21.10.2014 | Medienmitteilung | Kantonale Steuerverwaltung

(IVS).- Am 16. Juli 2014 wurde Dominique Giroud der Urkundenfälschung und des Steuerbetrugs für schuldig befunden. Die Waadtländer Staatsanwaltschaft hat lediglich die Vergehen auf Ebene des Bundessteuerrechts (Art. 186 DBG), nicht aber jene auf Ebene des kantonalen Steuerrechts (Art. 59 StHG und 212 StG) behandelt. Der Staat Wallis hat Einsprache gegen diesen Strafbefehl erhoben und zudem Anzeige gegen Dominique Giroud bei der Walliser Staatsanwaltschaft eingereicht.

Am 13. Oktober 2014 hat das Tribunal de police de l’arrondissement de l’Est Vaudois die Einsprache des Staates Wallis gegen den Strafbefehl vom 16. Juli 2014 für unzulässig befunden.

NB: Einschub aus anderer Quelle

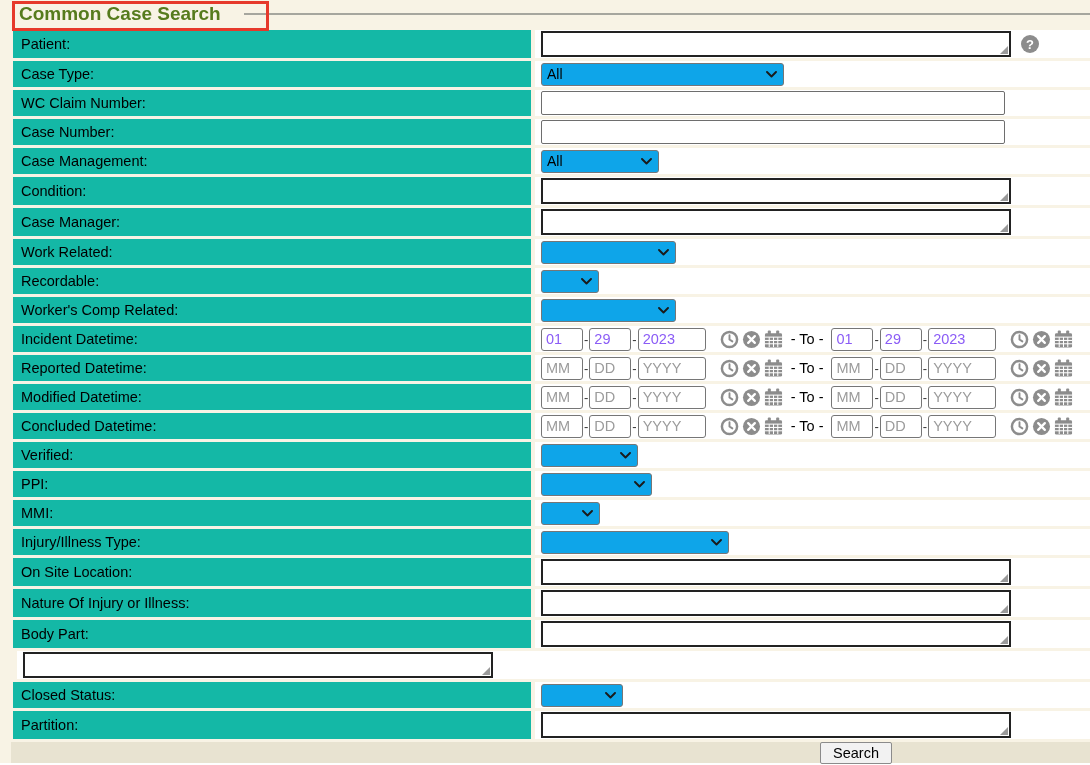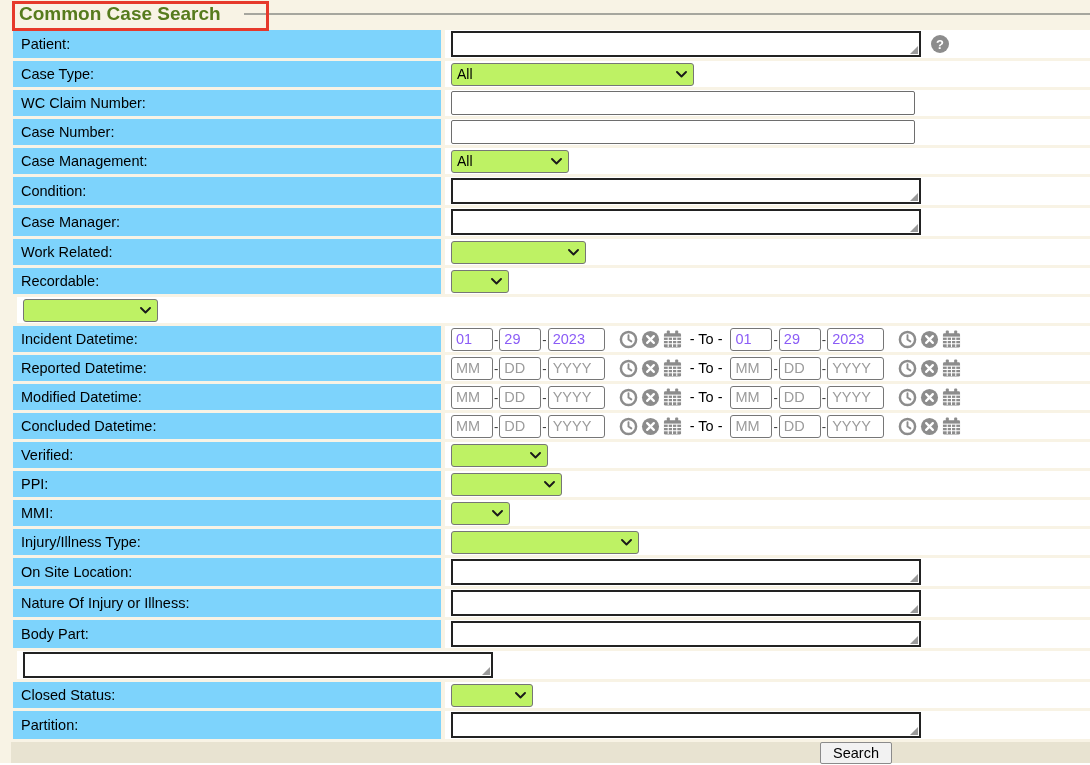--- a/index.html
+++ b/index.html
@@ -12,45 +12,45 @@
 
   
   .titlebar { position:relative; height:30px; }
   .title-text { position:absolute; left:8px; top:3px; font-size:19px; font-weight:bold; color:#567b1d; z-index:2; }
   .legend-line { position:absolute; left:233px; right:0; top:13px; height:2px; background:#a6a69e; }
   .annotation { position:absolute; left:1px; top:1px; width:251px; height:24px; border:3px solid #e6392b; z-index:5; }
 
   
   .row { display:flex; height:26px; margin-bottom:3px; padding-left:2px; }
   .row.tall { height:28px; }
-  .lbl { width:428px; background:#7dd3fc; display:flex; align-items:center; padding-left:8px; box-sizing:border-box; font-size:14.5px; }
+  .lbl { width:518px; background:#14b8a6; display:flex; align-items:center; padding-left:8px; box-sizing:border-box; font-size:14.5px; }
   .inp { flex:1; background:#ffffff; margin-left:4px; margin-right:3px; display:flex; align-items:center; padding-left:6px; }
 
   
   .ta-wrap { position:relative; display:inline-block; line-height:0; }
   textarea.ta { width:460px; height:20px; border:2px solid #222; background:#fff; resize:none;
     padding:1px 3px; font:14px "Liberation Sans", sans-serif; display:block; overflow:hidden; }
   .ta-wrap::after { content:""; position:absolute; right:3px; bottom:3px; width:0; height:0;
     border-left:8px solid transparent; border-bottom:8px solid #9a9a9a; }
 
   
   input.txt { box-sizing:border-box; width:464px; height:24px; border:1px solid #6e6e6e; border-radius:2px;
     padding:0 4px; font:14px "Liberation Sans", sans-serif; background:#fff; }
 
   
   .sel { display:inline-flex; align-items:center; justify-content:space-between; box-sizing:border-box;
-    height:23px; border:1px solid #767676; border-radius:3px; background:#bef264; padding:0 6px 0 5px; font-size:14px; }
+    height:23px; border:1px solid #767676; border-radius:3px; background:#0ea5e9; padding:0 6px 0 5px; font-size:14px; }
   .sel .chev { display:inline-flex; }
   .w243{width:243px} .w118{width:118px} .w135{width:135px} .w58{width:58px}
   .w97{width:97px} .w111{width:111px} .w59{width:59px} .w188{width:188px} .w82{width:82px}
 
   
   .din { box-sizing:border-box; width:42px; height:23px; border:1px solid #767676; border-radius:3px;
     padding:0 4px; font:14.5px "Liberation Sans", sans-serif; background:#fff; color:#8b5cf6; }
-  .din.yyyy { width:57px; }
+  .din.yyyy { width:68px; }
   .din::placeholder { color:#9b9b9b; opacity:1; }
   .dash { margin:0 1px; color:#333; font-size:13px; }
   .dticons { display:flex; align-items:center; gap:3px; margin-left:14px; }
   .dticon { display:inline-flex; line-height:0; cursor:pointer; }
   .to-sep { margin:0 8px; font-size:14.5px; white-space:nowrap; }
 
   
   .help { width:18px; height:18px; border-radius:50%; background:#8c8c8c; color:#fff; font-weight:bold;
     font-size:13px; display:inline-flex; align-items:center; justify-content:center; margin-left:10px; cursor:pointer; }
 
@@ -162,20 +162,21 @@
         <span class="chev">
             <svg width="11" height="7" viewBox="0 0 11 7">
               <path d="M1 1 L5.5 5.5 L10 1" fill="none" stroke="#1a1a1a" stroke-width="1.9" stroke-linecap="round" stroke-linejoin="round"></path>
             </svg>
           </span>
       </div>
     </div>
   </div>
 
   <div class="row">
+    <div class="lbl">Worker's Comp Related:</div>
     <div class="inp">
       <div class="sel w135">
         <span></span>
         <span class="chev">
             <svg width="11" height="7" viewBox="0 0 11 7">
               <path d="M1 1 L5.5 5.5 L10 1" fill="none" stroke="#1a1a1a" stroke-width="1.9" stroke-linecap="round" stroke-linejoin="round"></path>
             </svg>
           </span>
       </div>
     </div>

Dies mit der Begründung, dass der Staat Wallis nicht beschwerdeberechtigt sei. Im Urteil wird auch darauf hingewiesen, dass die Waadtländer Staatsanwaltschaft für die Beurteilung der Widerhandlungen auf Ebene der Walliser Kantons- und Gemeindesteuern nicht zuständig war. Diese Zuständigkeit kommt gemäss Urteil den Walliser Strafverfolgungsbehörden zu.

Der Staat Wallis nimmt dieses Urteil zur Kenntnis und wird es nicht anfechten.